Historically, data protection supervising authority’s enforcement powers paled into insignificance when compared to the penalties for breaches of money laundering laws and regulations, the latter has always flexed its muscles and won the day.
This all changed with the implementation of GDPR and its new enforcement powers being made available to the data protection supervising authorities.
There has always been, and remains post-GDPR, a fine line to be tread in relation to data retention, with differing and competing pieces of legislation generating different requirements of the financial sector.
UK data retention legislation includes:
- Money Laundering Regulations – 5 years after the transaction has been executed or 5 years after the relationship has ended.
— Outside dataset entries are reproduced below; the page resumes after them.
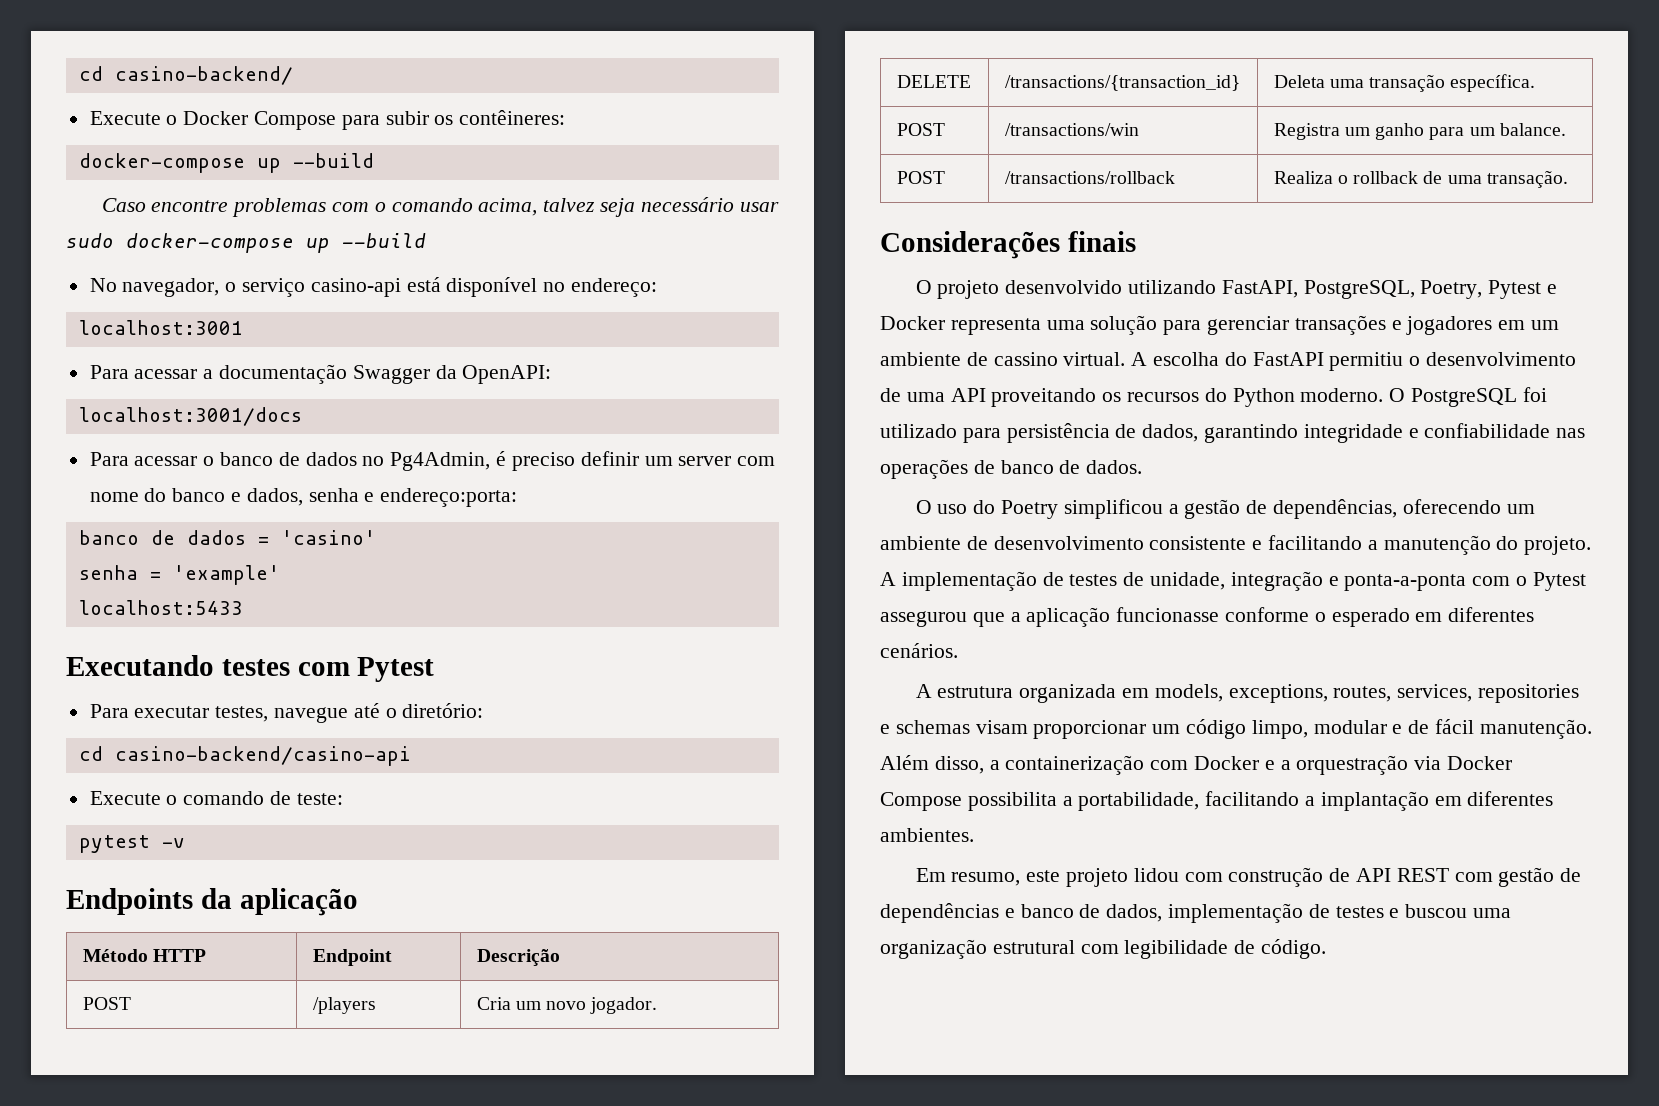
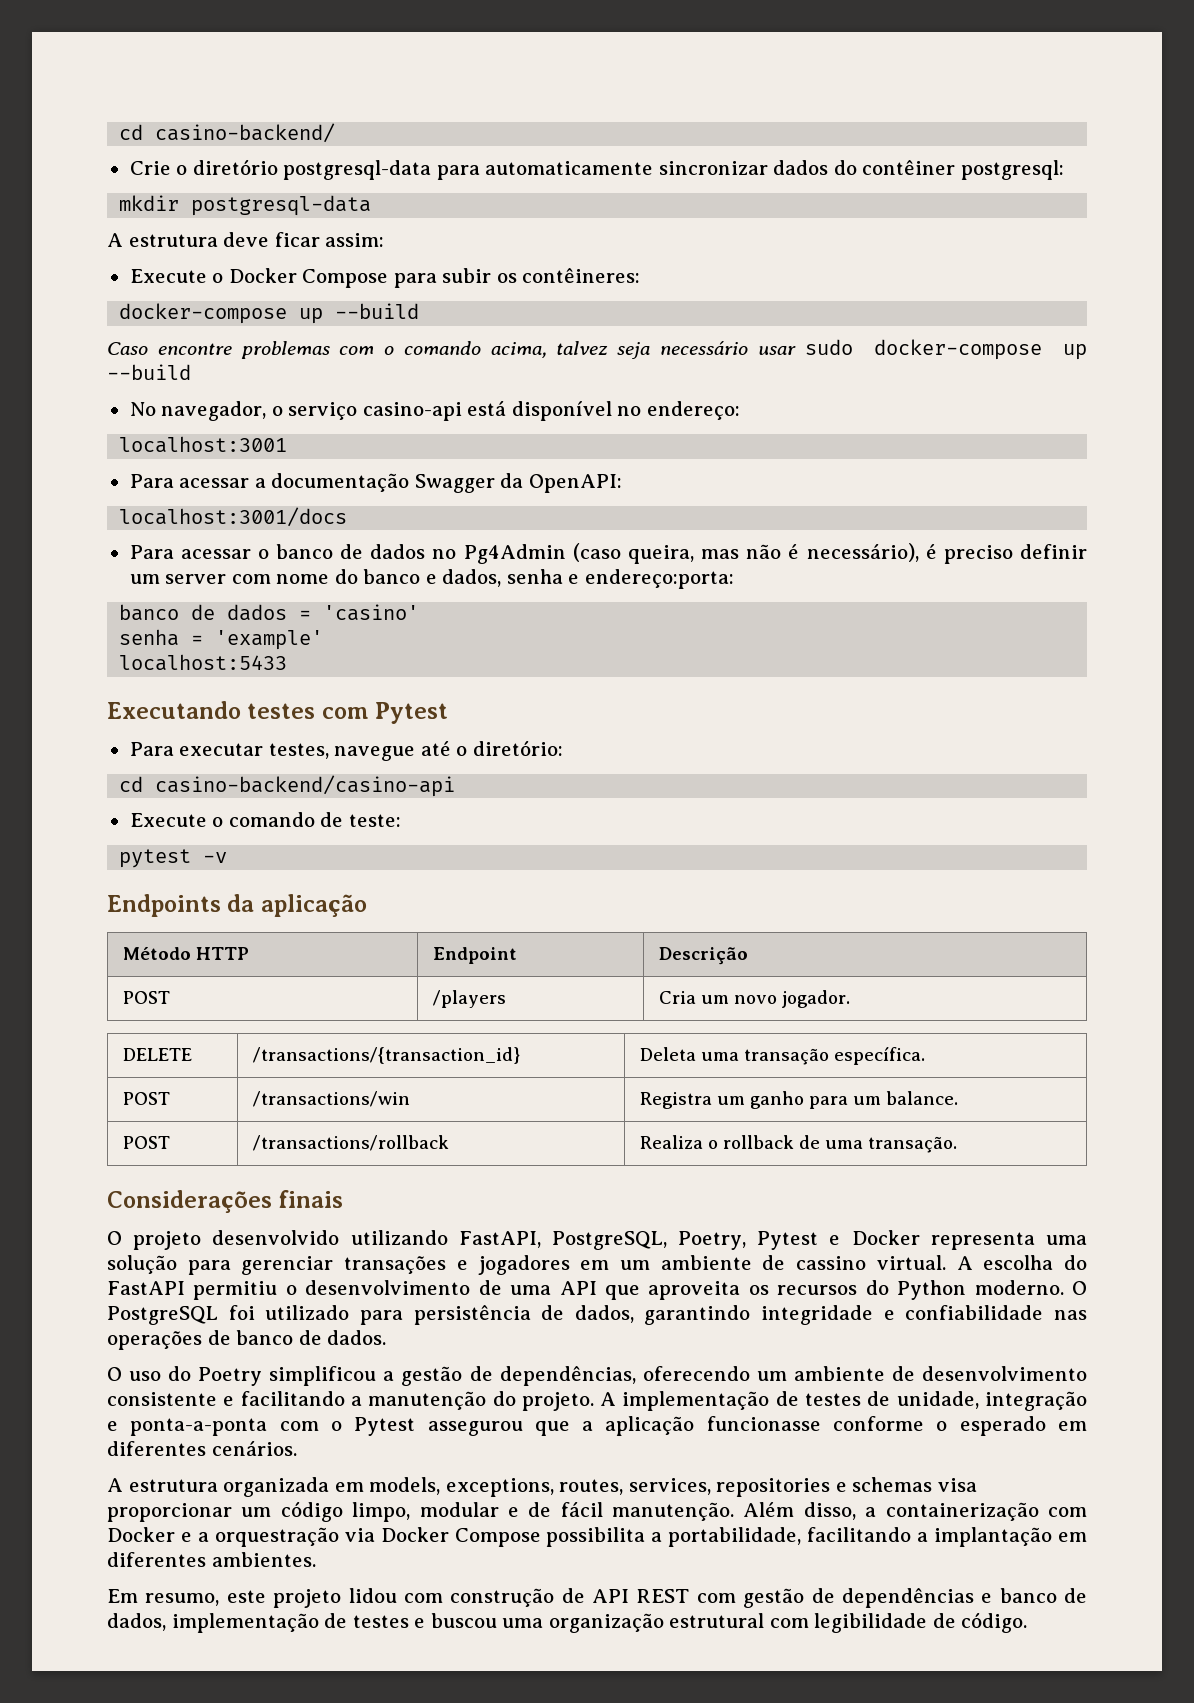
+ Crie o diretório postgresql-data para automaticamente sincronizar dados do contêiner postgresql:
+ mkdir postgresql-data
+ A estrutura deve ficar assim:
- Para acessar o banco de dados no Pg4Admin, é preciso definir um server com nome do banco e dados, senha e endereço:porta:
+ Para acessar o banco de dados no Pg4Admin (caso queira, mas não é necessário), é preciso definir um server com nome do banco e dados, senha e endereço:porta:
- A escolha do FastAPI permitiu o desenvolvimento de uma API proveitando os recursos do Python moderno.
+ A escolha do FastAPI permitiu o desenvolvimento de uma API que aproveita os recursos do Python moderno.
- A estrutura organizada em models, exceptions, routes, services, repositories e schemas visam proporcionar um código limpo, modular e de fácil manutenção.
+ A estrutura organizada em models, exceptions, routes, services, repositories e schemas visa proporcionar um código limpo, modular e de fácil manutenção.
This does not include internal and external Suspicious Activity Reports, Court Orders and the like, which should be held indefinitely for a firm’s own protection, as well as the personal protection of the Money Laundering Reporting Officer.
- Statute of Limitations – a claim can made up to 6 years after an event.
- Data Protection – data should only be retained for as long as is necessary for the purpose for which it was intended.
Data retention & GDPR
However, the conflict here can be simple, yet the consequences of getting it wrong are quite serious.
For example, a request is received to change a customer’s address, once that request has been verified and actioned, the notification is technically no longer required, as the purpose for which it was intended no longer exists. A statement or other correspondence is subsequently issued with the customer’s name and new address on it, which eventually forms part of a pack of ID&V documents used to fraudulently open a bank account, into which the proceeds of crime are deposited, before being moved onto to another account.
In time, the customer contacts the firm to advise that they did not at any time notify them of an address change, and thus the firm is left not being able to prove that it acted in good faith, and on the wrong end of a money laundering and fraud investigation, yet alone any other issues regarding its customer’s identity being stolen and the implications of that for the customer.
If this situation occurred pre-GDPR then firms tended to retain data for as long as possible, as there was no real stick for the supervising authorities to beat them with. Now, under GDPR applicable fines range from €10 million or 2% of global annual turnover to €20million or 4% of global annual turnover. Should firms now take a very different approach to compliance? Are they risk retaining data for longer than can be argued as necessary?